PNAs-- The H-T10-D-Lys-NH2 PNA was synthesized manually, according to published procedures (12-14), on a (4-methylbenhydryl)amine resin (Novabiochem) in a 6-µmol scale. Boc-D-Lys(2-Cl-Z) (Novabiochem) and Bocalpha -T PNA monomers (Perseptive Biosystems) were used. Coupling reactions were carried out using O-(1H-benzotriazol-1-yl)-N,N,N',N'-tetramethyluronium hexafluorophosphate as condensing agent and N,N-diethylcyclohexylamine as base, with a 4-fold molar excess of the PNA monomer. A trifluoroacetic acid (TFA):trifluoromethanesulfonic acid mixture was used to release the T10 oligomer from the resin. The product was precipitated with diethyl ether and purified by reversed phase high pressure liquid chromatography on a Radialpack C18 column (Waters) with the following gradient: 100% A (H2O:CH3CN:TFA = 1000:25:1) for 3 min, then a 22-min linear gradient to 100% B (H2O:CH3CN:TFA = 25:1000:1) at a flow rate of 2 ml/min. The product was isolated (retention time: 10.6 min) and identified by mass spectrometry. Electrospray ionization - mass spectrometry: 1404.5 (MH22+), 936.7 (MH33+); estimated mass for MH+: 2807.1, calculated mass: 2807. The synthesis of the PR11 PNA (H-GTAGATCACT-NH2) has been described recently (15). Stock solutions of the PNAs were prepared in double-distilled water. PNA concentrations were determined spectrophotometrically using the following epsilon 260 (M-1 cm-1) values for the different nucleobases: T, 8800; C, 7300; A, 10,400; G, 11,700.

Transcription Templates-- Plasmid-borne class III genes were used throughout this study. The yeast tRNAIle(UAU) and tRNAPro(UGG) genes, identified as I{TAT}LR1 and P{TGG}FL, respectively, by the MIPS nomenclature found on the web, were polymerase chain reaction-amplified and inserted into the pBlueScript KS(+) vector as described previously (16). Sequence analysis of the tRNAIle gene revealed a terminator element made up of 12 T residues, instead of the expected 10. The SUP4 tRNATyr gene (4), in the pRS316 vector, was a gift of Salam Shaaban. The tRNAGlu(UUC) gene, in the pUCGlu plasmid (17), is identified at MIPS as E{TTC}ER2. The yeast SNR6 gene was carried by plasmid pB6 (18). The tRNAAsn(GUU) gene (referred to as N{GTT}CR at MIPS), with 65 bp of 5'- and 84 bp of 3'-flanking regions, was amplified from yeast genomic DNA using Deep Vent DNA polymerase (New England BioLabs) and the following oligonucleotide primers: Asn_gtt19 (forward), 5'-CATACTCGAAGGGTAGTTGG; Asn_gtt19 (reverse), 5'-GATTTTTCCATTCGCCATGC; the resulting amplification product (235 bp) was sequence-verified and inserted into the SmaI site of the pBlueScript KS(+) vector.

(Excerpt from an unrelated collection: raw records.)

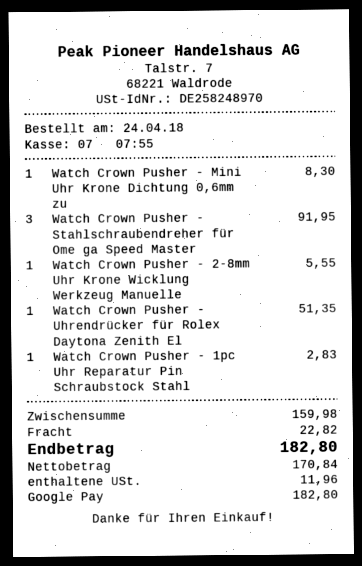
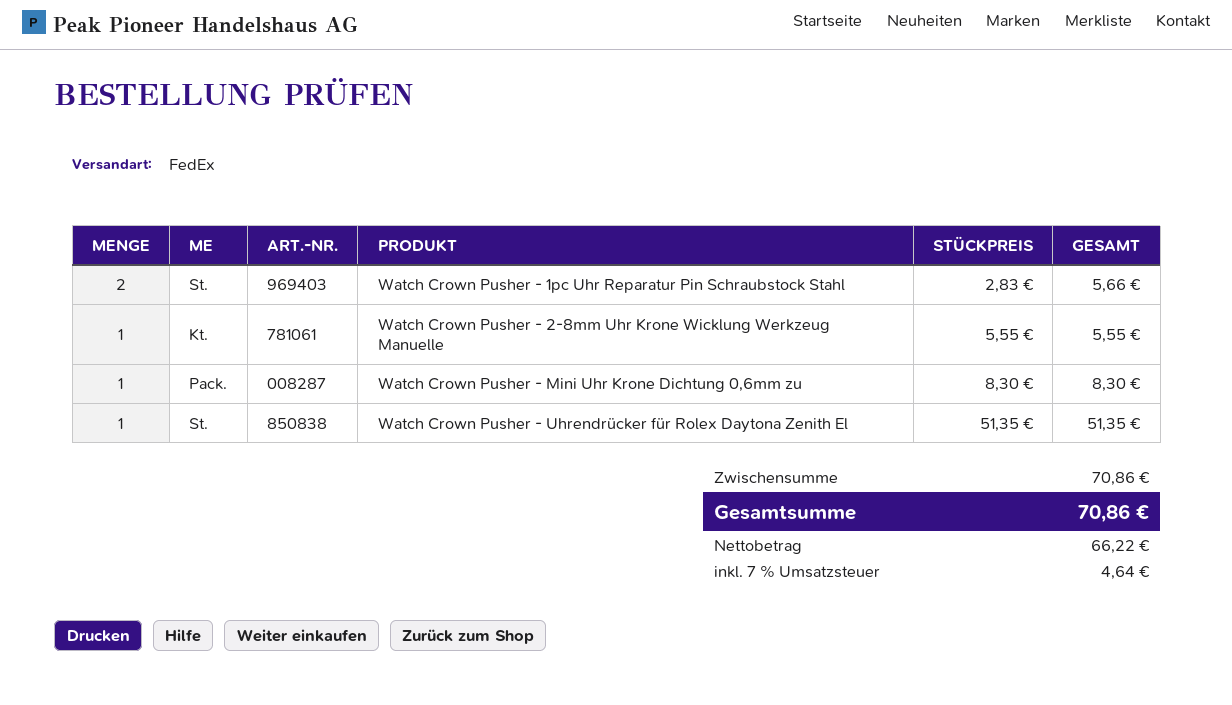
Watch Crown Pusher - Stahlschraubendreher für Ome ga Speed Master: 3 for 91.95 -> none
Watch Crown Pusher - 1pc Uhr Reparatur Pin Schraubstock Stahl: 1 for 2.83 -> 2 for 5.66
subtotal: 159.98 -> 70.86
shipping: 22.82 -> none
net: 170.84 -> 66.22
tax: 11.96 -> 4.64
total: 182.80 -> 70.86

Permanganate Probing-- The pBlueScript-tDNAIle(TAT) plasmid (100 ng) was preincubated with the T10 PNA in 1 mM Tris/HCl (pH 7.8) at 37 °C for 45 min in a volume of 11 µl, then permanganate oxidation, piperidine cleavage, and cleaved DNA purification were performed as described (19). Purified DNA samples were analyzed by primer extension in reaction mixtures containing 0.25 mM each of dATP, dCTP, dGTP, and dTTP, 25 mM Tris/HCl, pH 9.5, 5 mM MgCl2, 8 units of ThermoSequenase DNA polymerase (Amersham Pharmacia Biotech), and 1 pmol of a 5'-end-labeled oligonucleotide primer (5'-CAGTCTACAATACAAAATTAGG) complementary to the coding strand starting 67 bp downstream of the terminator element. Primer extension reactions consisted of 31 cycles of denaturation (94 °C, 4 min in cycle 1, 45 min in cycles 2-31), annealing (50 °C, 45 min), and elongation (72 °C, 45 min); the resulting samples were ethanol-precipitated, resuspended in formamide loading buffer, and analyzed on a 5% polyacrylamide/7 M urea sequencing gel followed by autoradiography.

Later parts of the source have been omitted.